A hospital construction project required cutting through the exterior walls of the existing structure to tie-in to a new building being erected adjacent to it. FACS was retained to assist with evaluating the project impact on the environment of care, which included monitoring concentrations of airborne particulate matter (PM 10 and PM 2.5).

Key Results

The hospital was able to maintain patient care and continue normal clinical functions without interruption during a major construction project.

The hospital management and staff felt more secure during the construction, knowing FACS was monitoring effects of construction activity around the clock

FACS proved the feasibility of 24/7 environmental monitoring on large-scale construction projects

About the Client

This study was conducted at a San Francisco Bay Area hospital undergoing facilities expansion. The client was especially concerned about the effect construction activity might have on patient care and day-to-day hospital operations.

The Problem

Sensor-based monitoring of complex projects is a developing technology. The magnitude of potential inputs/outputs is tremendous. How do you determine which factors to monitor? How do you set alarm points to indicate problems? How do you interpret big data rapidly and accurately to facilitate an around-the-clock awareness of the situation at the site? How do exterior environmental conditions impact the monitoring environment? All of those questions, and more, must be addressed.

Throw in the fact that the monitoring is taking place in a hospital (where patients whose health is already a concern are being treated) and the job becomes even more demanding.

The FACS Solution

FACS has been working steadily with monitoring equipment manufacturers to help them develop alarm algorithms that will deliver reliable, filtered, and targeted data in a way that will provide an ever-present watch over environmental conditions at specific locations.

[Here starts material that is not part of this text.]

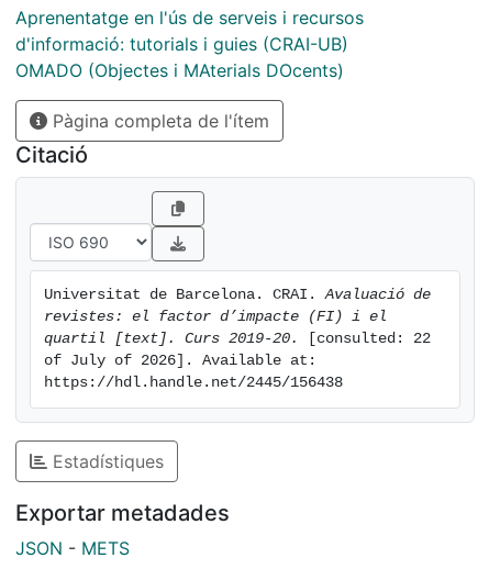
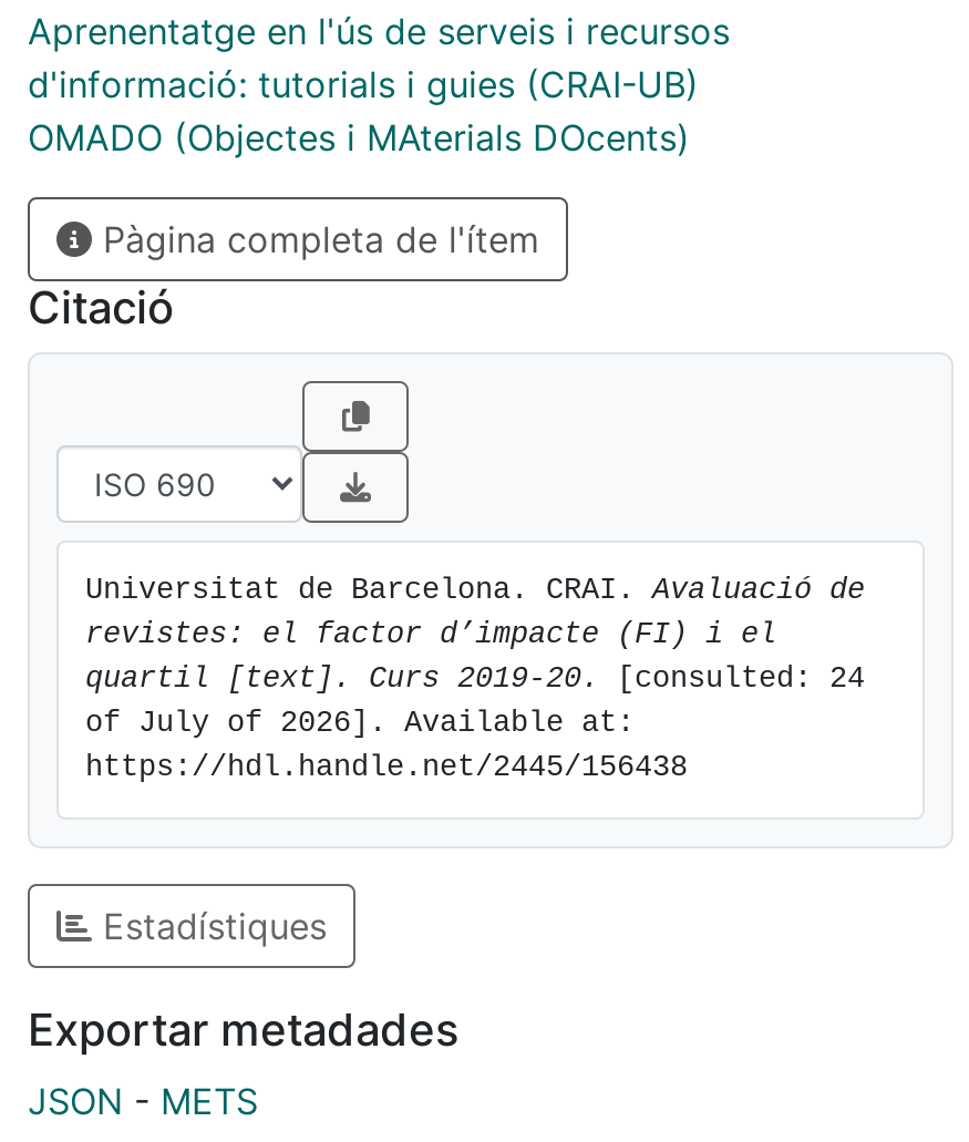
[44,331,431,347] quartil [text]. Curs 2019-20. [consulted: 22 -> [85,663,865,696] quartil [text]. Curs 2019-20. [consulted: 24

For this project, the FACS team worked with the construction contractor to ensure negative pressure containment controls were properly installed and maintained. FACS then installed environmental monitoring devices at strategic locations as one method of limiting the project impact on the environment of care.

The on-site team continued to observe the work in progress and take traditional environmental quality measurements with hand-held devices. The off-site team worked to interpret the massive amount of data available to them and develop protocols for future projects. If data indicated elevated particulate concentrations near construction areas (as compared to baseline monitoring, outdoors or indoor control locations) the area was inspected to determine the source of the particulate. If it was determined that the construction project was the source of elevated particulate, changes in engineering controls or work practices were immediately implemented.

Thanks to lessons learned and observations made during this project, FACS moved a giant step forward towards being able to better understand and rely on data collected from sensors for future environmental quality monitoring situations.